The problem: Please copy every line from the following entries in which the word "none" appears.
┄┄┄┄┄┄┄┄┄┄┄┄┄┄┄┄┄┄┄┄
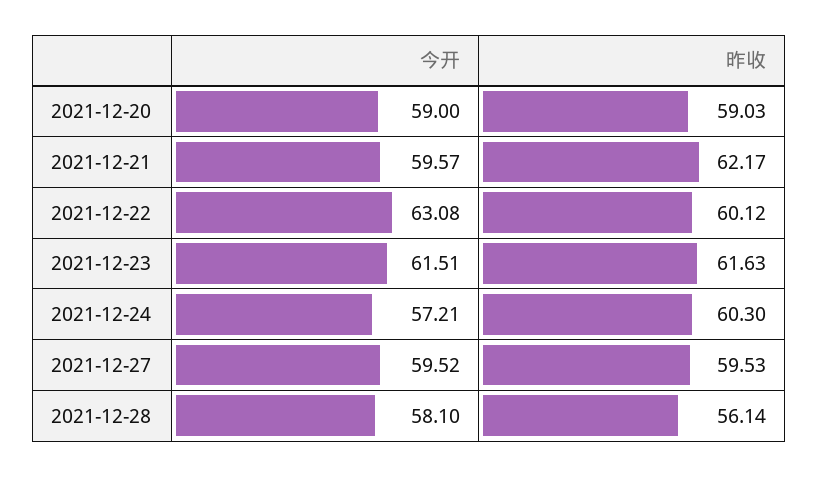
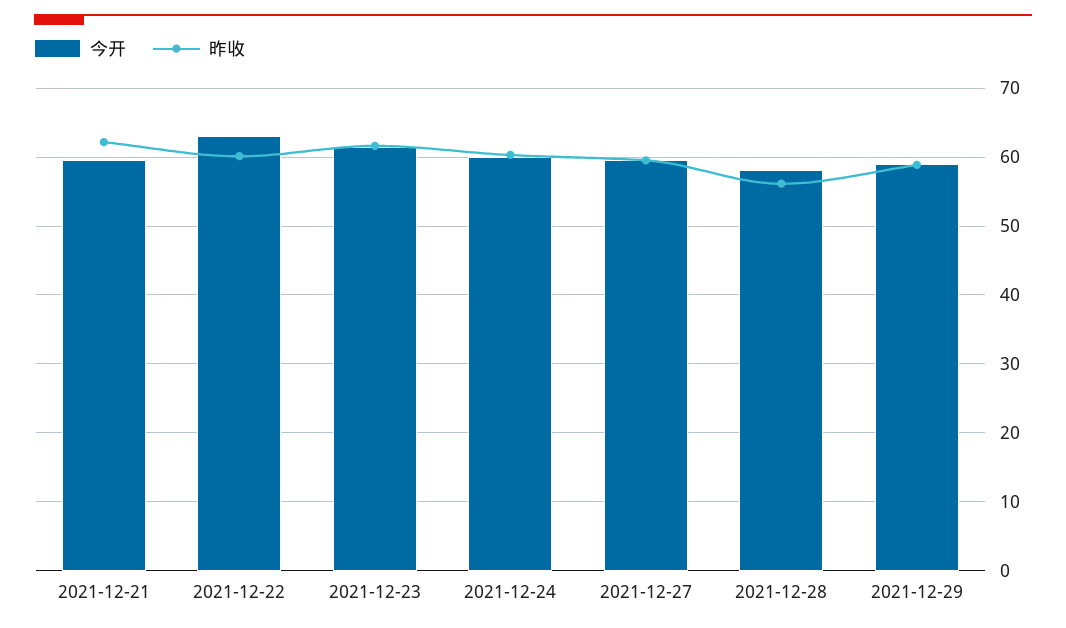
今开, 2021-12-20: 59 -> none
昨收, 2021-12-20: 59.03 -> none
今开, 2021-12-24: 57.21 -> 60
今开, 2021-12-29: none -> 59
昨收, 2021-12-29: none -> 59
┄┄┄┄┄┄┄┄┄┄┄┄┄┄┄┄┄┄┄┄
Solved problem:
今开, 2021-12-20: 59 -> none
昨收, 2021-12-20: 59.03 -> none
今开, 2021-12-29: none -> 59
昨收, 2021-12-29: none -> 59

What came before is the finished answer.